The likelihood that an autistic person has another condition correlates strongly with the age at which they received their autism diagnosis. Also, autistic girls are more likely than non-autistic girls to have other conditions, to a degree not seen in autistic boys.
The study assessed whether an autistic person’s age, age of diagnosis or birth sex changed their chance of having any of 11 commonly co-occurring conditions, including epilepsy, anxiety and attention deficit hyperactivity disorder (ADHD). It drew on data from roughly 16,000 people with autism and more than 650,000 people without autism up to 16 years old in the Danish National Patient Registry, a large dataset that records the birth date and sex of people in the Danish hospital system and all diagnoses they receive.
Among people diagnosed late, at 11 to 15 years old, 26 percent of girls and 13 percent of boys were also diagnosed with an affective disorder, the study found. An opposite trend occurred for intellectual disability; 40 percent of people with an early autism diagnosis had an intellectual disability, compared with just 10 percent of people with a late autism diagnosis.
The findings may suggest that young men and women are not diagnosed with autism unless they also have another condition, the researchers say. Still, they urge caution when interpreting the results.
“We consider several possible explanations for this finding, but with our current data we cannot say with certainty which ones are true,” says study investigator Eya-Mist Rødgaard, a research assistant at the University of Copenhagen, who collaborated with Laurent Mottron, professor of psychiatry at the University of Montreal in Canada.
Perhaps the diverse nature of autism is partly explained by age, such that different ‘types’ of autism appear at different stages in life, Rødgaard says. Or “symptoms of psychiatric conditions, such as anxiety or ADHD, make it more likely that a child is also assessed for autism, potentially causing autism to commonly be diagnosed during the age period where a given comorbid condition would be more likely to develop.”

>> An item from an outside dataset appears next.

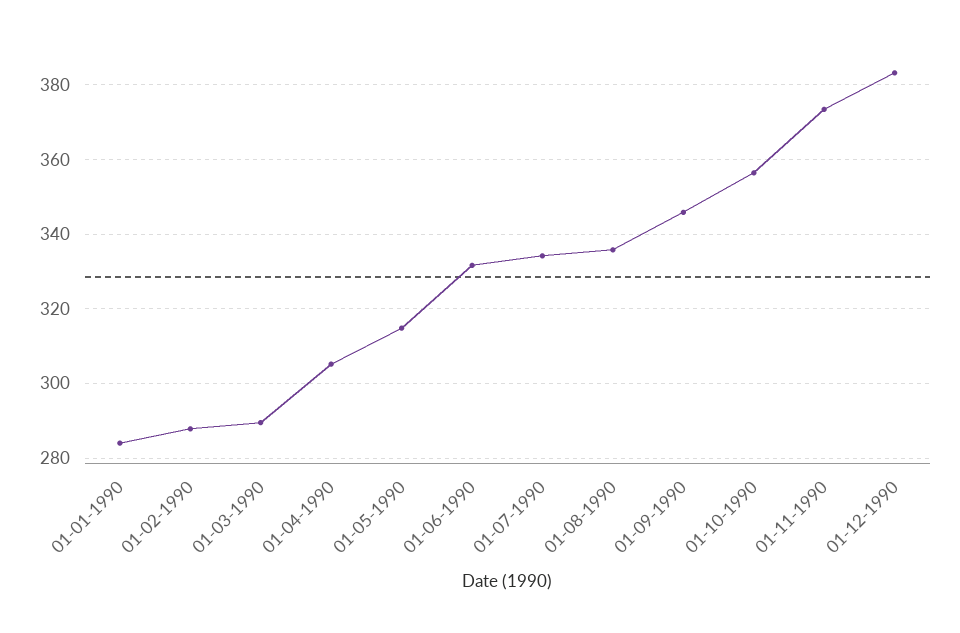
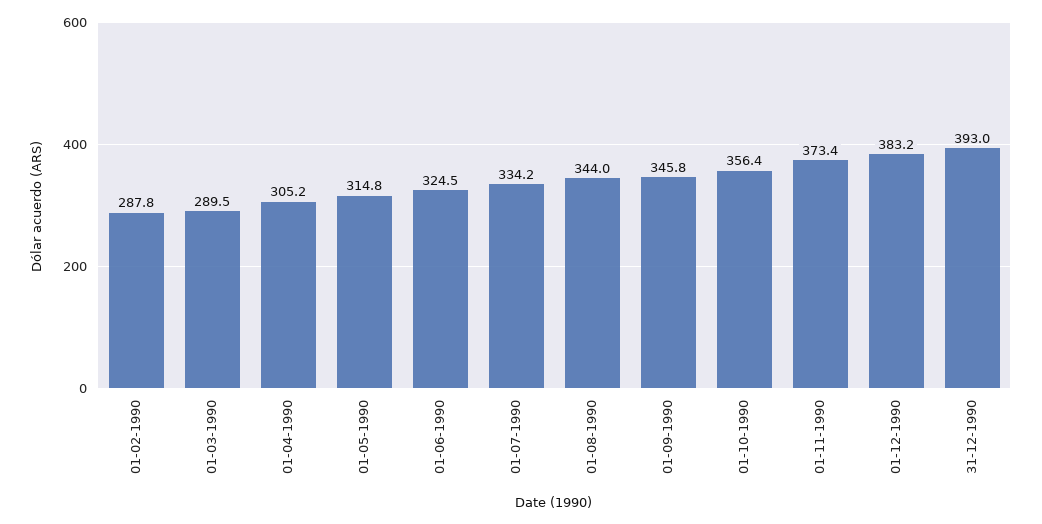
01-01-1990: 284 -> none
01-06-1990: 332 -> 324.5
01-08-1990: 336 -> 344
31-12-1990: none -> 393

The data may also reflect uncertainty in how autism is diagnosed. Because autism and co-occurring conditions, such as anxiety, are often diagnosed close in time, it may suggest that there's no clear boundary delineating where autism ends and those other conditions begin, Mottron says. "Is autism a natural category or not? That's not solved."
For all of the 11 co-occurring conditions considered in the paper, the age of autism diagnosis was the single biggest predictor for whether a participant had that condition. But sex was another major factor for many of the conditions.
Among autistic individuals, girls were 2.2 times more likely to have anxiety than boys, the study found. By contrast, anxiety is about 1.4 times higher in non-autistic girls than in non-autistic boys. And whereas non-autistic boys are 2.6 times more likely to have ADHD than non-autistic girls, that ratio dropped within the autism population. Autistic boys are just 1.6 times more likely than autistic girls to have ADHD. The findings appeared in Acta Psychiatrica Scandinavica in July.